Inosente Alcudia Sánchez

Los noticieros televisivos mostraron las escenas de horror. Primero, una multitud que se arremolina: el escenario es rural, se observa a personas con sombrero, muchas de ellas llevan consigo palos y machetes. Parece una asamblea ejidal, una reunión de productores. De pronto suena una ráfaga de balazos y el conglomerado explota como un enjambre de abejas: los individuos corren, huyen, regresan, atacan, persiguen, golpean… se observan grupos que agreden a distintos hombres, me parece ver a una mujer blandir una tabla, quizás un machete… En el transcurso de la refriega se oyen algunos disparos, mientras dos o tres sujetos apuntan con sus escopetas o rifles. Luego las cámaras muestran las consecuencias: cuerpos calcinados, todavía humeantes, cadáveres dispersos, vehículos quemados. La ira se apoderó del lugar y el miedo se convirtió en colérica violencia. Una pequeña conflagración aconteció en esta parte del mundo.

Y es que las dantescas imágenes podrían pertenecer a cualquier escenario de guerra: quizás la Franja de Gaza, quizás el campo de Ucrania; o a esos enfrentamientos armados que en distintos momentos de gobiernos anteriores escandalizaron a la opinión pública. Pero no, este choque no es de los tiempos de la “guerra” de Calderón ni sucedió durante el sexenio de Peña Nieto. La información fluye veloz en las redes sociales: en una comunidad del Estado de México, en Texcaltitlán, la mañana de este 8 de diciembre se confrontaron campesinos, hombres de bien, con una célula de extorsionadores, de presuntos delincuentes. Sometidos durante años por los criminales, obligados a pagar injustas cuotas por sus parcelas, ilegales derechos de piso, estas víctimas contuvieron el temor, se armaron de valor y decidieron hacer ellos mismos lo que es responsabilidad del gobierno, del Estado: proteger sus bienes y sus familias, detener el abuso consuetudinario fundado en la amenaza, poner cara a los violentos y gritar ¡ya basta!

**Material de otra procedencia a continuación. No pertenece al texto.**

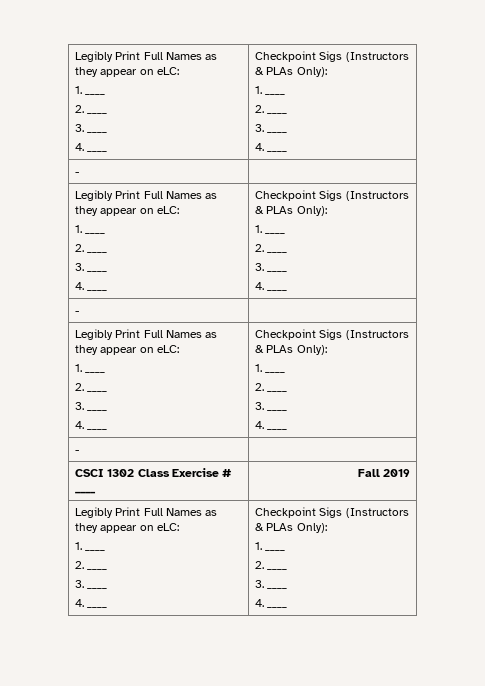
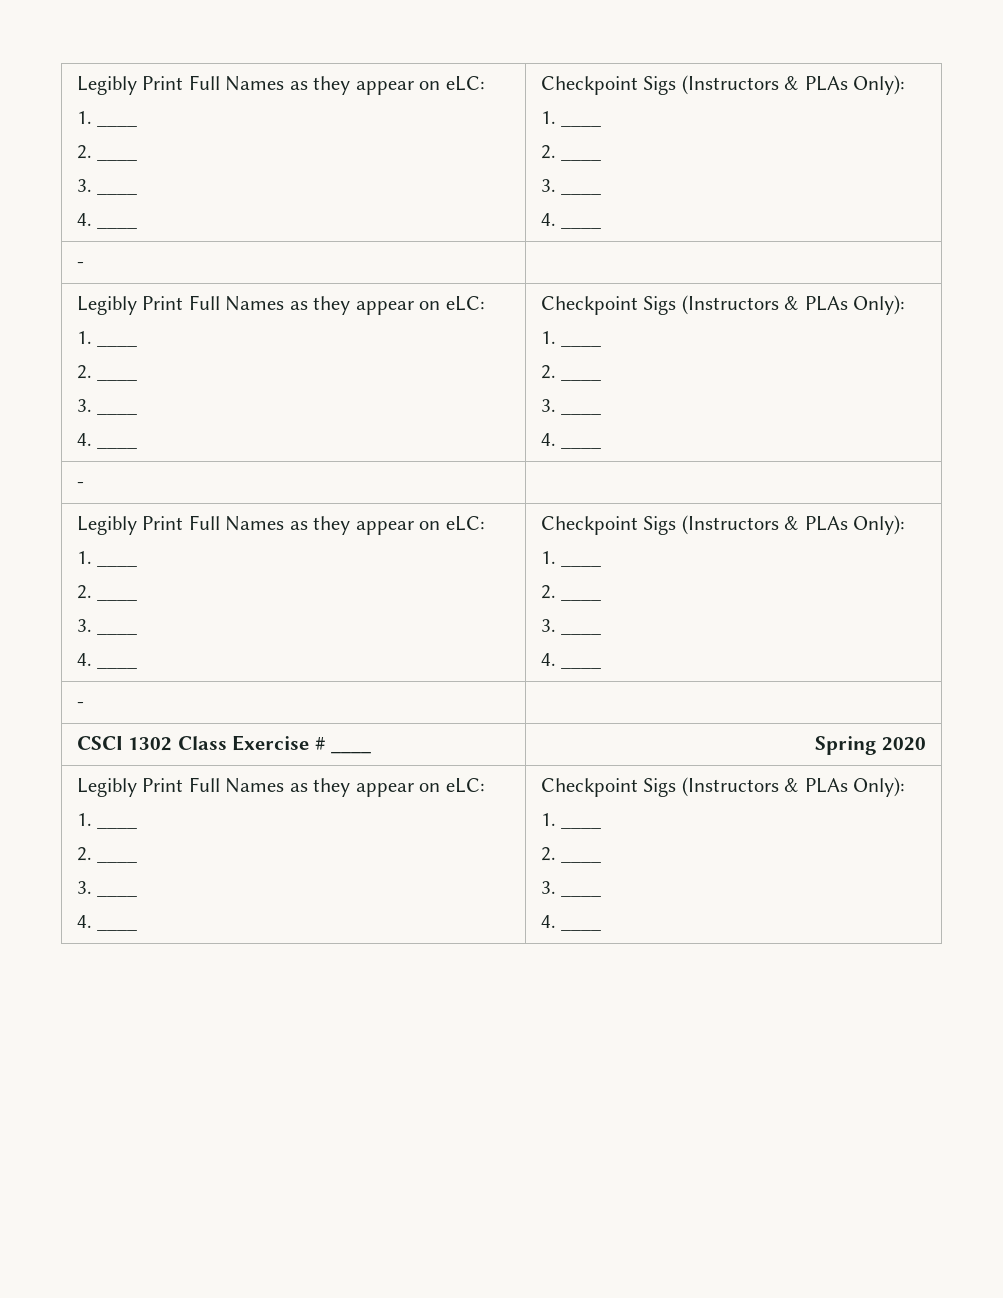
- CSCI 1302 Class Exercise # ____ | Fall 2019
+ CSCI 1302 Class Exercise # ____ | Spring 2020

En efecto, Texcaltitlán es el país en el que hoy vivimos. Un territorio marcado por la violencia y en el que cada vez hay más islas de desgobierno, de ausencia de Estado. Parecería que estamos atestiguando un inédito orden de convivencia impuesto por un poder que, ciertamente, no es nuevo; que había estado aguardando el momento propicio para expandirse y que ahora descubrimos emergiendo en diversas regiones de la patria.

No será extraño que la indignación social comience a materializarse en brotes de auto defensa y cada día más comunidades sigan el ejemplo de los agricultores de esa región del Estado de México. Es una evolución previsible: del miedo a la ira, del sometimiento a la venganza. Arriesgar la vida para escapar de la opresión, para librar esa especie de esclavitud a que los someten las organizaciones del crimen. Justicia por mano propio, es la situación de barbarie en que ha colocado a millones de mexicanos la ausencia de ley y de Estado. En Texcaltitlán vimos la negación de los principios civilizatorios y la inexistencia del andamiaje jurídico que sustenta la convivencia social.

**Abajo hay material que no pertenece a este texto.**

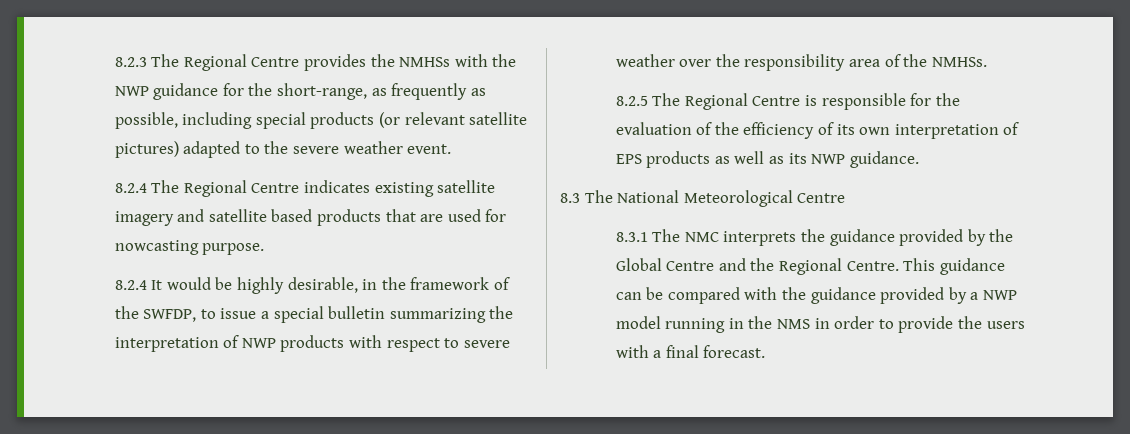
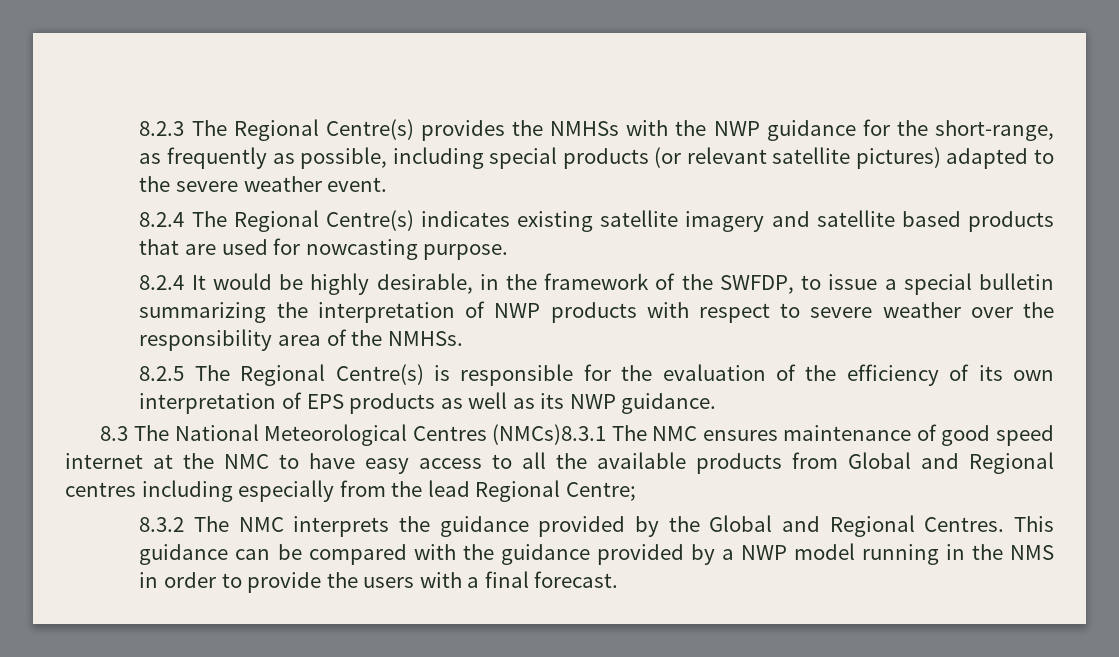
- 8.2.3 The Regional Centre provides the NMHSs with the NWP guidance for the short-range, as frequently as possible, including special products (or relevant satellite pictures) adapted to the severe weather event.
+ 8.2.3 The Regional Centre(s) provides the NMHSs with the NWP guidance for the short-range, as frequently as possible, including special products (or relevant satellite pictures) adapted to the severe weather event.
- 8.2.4 The Regional Centre indicates existing satellite imagery and satellite based products that are used for nowcasting purpose.
+ 8.2.4 The Regional Centre(s) indicates existing satellite imagery and satellite based products that are used for nowcasting purpose.
- 8.2.5 The Regional Centre is responsible for the evaluation of the efficiency of its own interpretation of EPS products as well as its NWP guidance.
+ 8.2.5 The Regional Centre(s) is responsible for the evaluation of the efficiency of its own interpretation of EPS products as well as its NWP guidance.
- 8.3 The National Meteorological Centre
- 8.3.1 The NMC interprets the guidance provided by the Global Centre and the Regional Centre.
+ 8.3 The National Meteorological Centres (NMCs)8.3.1 The NMC ensures maintenance of good speed internet at the NMC to have easy access to all the available products from Global and Regional centres including especially from the lead Regional Centre;
+ 8.3.2 The NMC interprets the guidance provided by the Global and Regional Centres.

Desde Guerrero, el presidente López Obrador pidió combatir la extorsión “entre todos”: un día antes, en Texcaltitlán, los habitantes habían empezado. A escasos 10 meses de que concluya la actual administración federal, ya no veremos rectificación en la estrategia de seguridad. Sólo nos queda desear que la próxima presidenta de la República tenga en sus prioridades devolver al país la paz, la seguridad y la justicia, bienes públicos indispensables para aspirar al verdadero desarrollo social, al bienestar y a la prosperidad tan largamente postergados.